(Recasts, adds comment/detail, pvs Singapore)
* China GDP growth in April to June rises 2.2 pct
* World stocks, euro fall on bank stress tests
By Pratima Desai
LONDON, July 18 (Reuters) - Copper was steady on Monday, but expected to come under pressure due to doubts about demand from top consumer China and the euro zone debt crisis.
Benchmark copper on the London Metal Exchange was trading at $9,674 a tonne at 1015 GMT from $9,672 at the close on Friday.
The metal used in power and construction hit a three-month high of $9,789.75 a tonne on July 8, a day before data showed inflation in China rose 6.4 percent year-on-year in June from 5.5 percent in May.
“That was a nasty upward surprise in Chinese inflation. The danger is that China’s restocking phase could be a little bit delayed,” said Nic Brown, analyst at Natixis.
“We wouldn’t be at all surprised to find that now base metals have rallied, buying from China dries up a little bit.”
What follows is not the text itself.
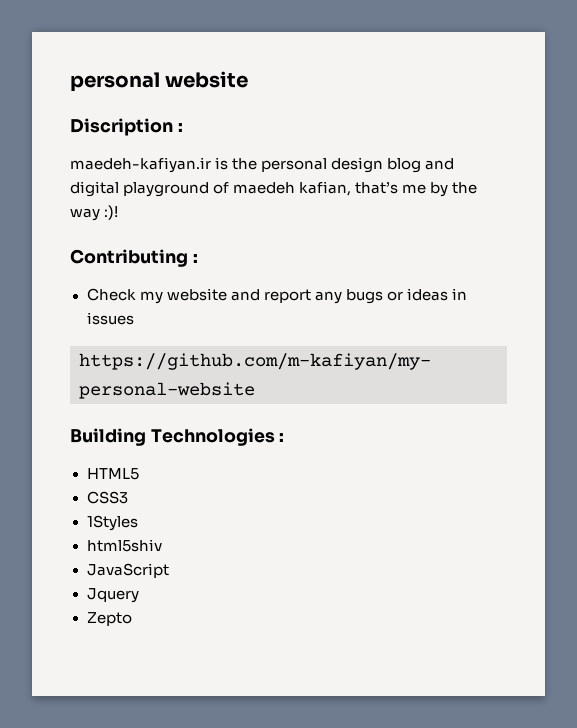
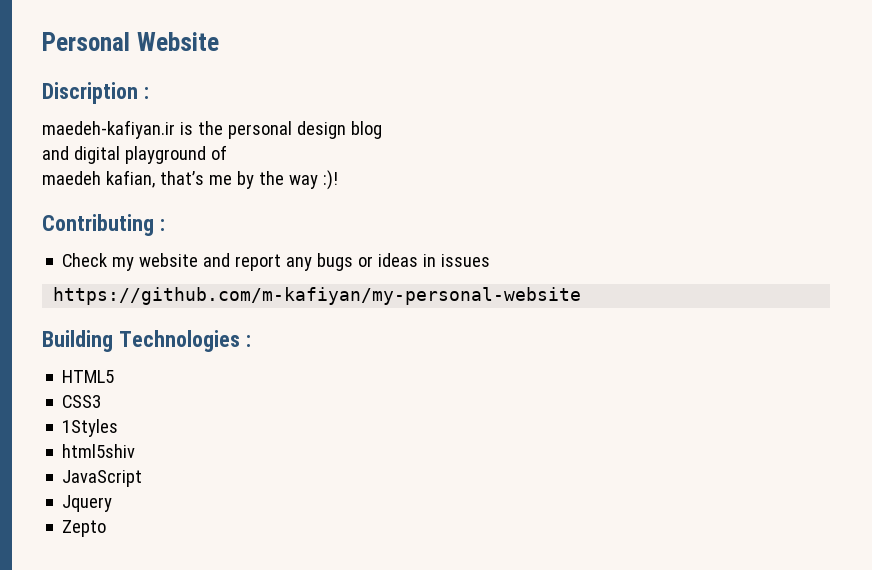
[70,71,249,92] personal website -> [42,32,219,51] Personal Website
(422, 165) none -> (382, 130) //
(230, 188) none -> (227, 152) //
China’s gross domestic product growth in April to June rose 2.2 percent from the first quarter on a seasonally adjusted basis, a slight pick-up in pace from 2.1 percent in the first quarter.
China accounts for about 40 percent of global copper consumption estimated at around 21 million tonnes.
Also a large consumer is the United States, where signs of a slowdown are emerging.
“It’s not looking good, I can’t see what would push copper back above the $10,000 level,” a LME trader said.
LME copper hit a record high of $10,190 a tonne on February 15.
Also weighing on the market are the debt problems in the euro zone and the damage to growth in the region.
“With global economic growth slowing, demand growth is set to decelerate this year,” BoA Merrill Lynch said in a note. “High copper prices meant only subdued buying has emerged from commercial players.”
BoA forecasts a deficit for the copper market this year and a “small deficit” for the aluminium market.
Three-month aluminium was at $2,491 a tonne from $2,494 at Friday’s close.
The metal used in transport, packaging and construction has been supported by bank financing deals which have tied up about 70 percent of stocks in LME-registered warehouses.
“Aluminium is significantly better than the others at the minute,” Brown said.
“You can probably explain some of that by anticipation of a move from 13 percent to 9 percent rebate, which is encouraging aluminium exports, encouraging use of aluminium.”
China is weighing whether to cut export rebates for some aluminium extrusion products to 9 percent from the current 13 percent, and to abolish the 5-percent rebate for exporting stainless steel wires and rods.
Zinc was at $2,432 a tonne from $2,375 on Friday, lead was at $2,736 from $2,708, tin at $27,100 from $27,200 and nickel from $23,800 from $24,155.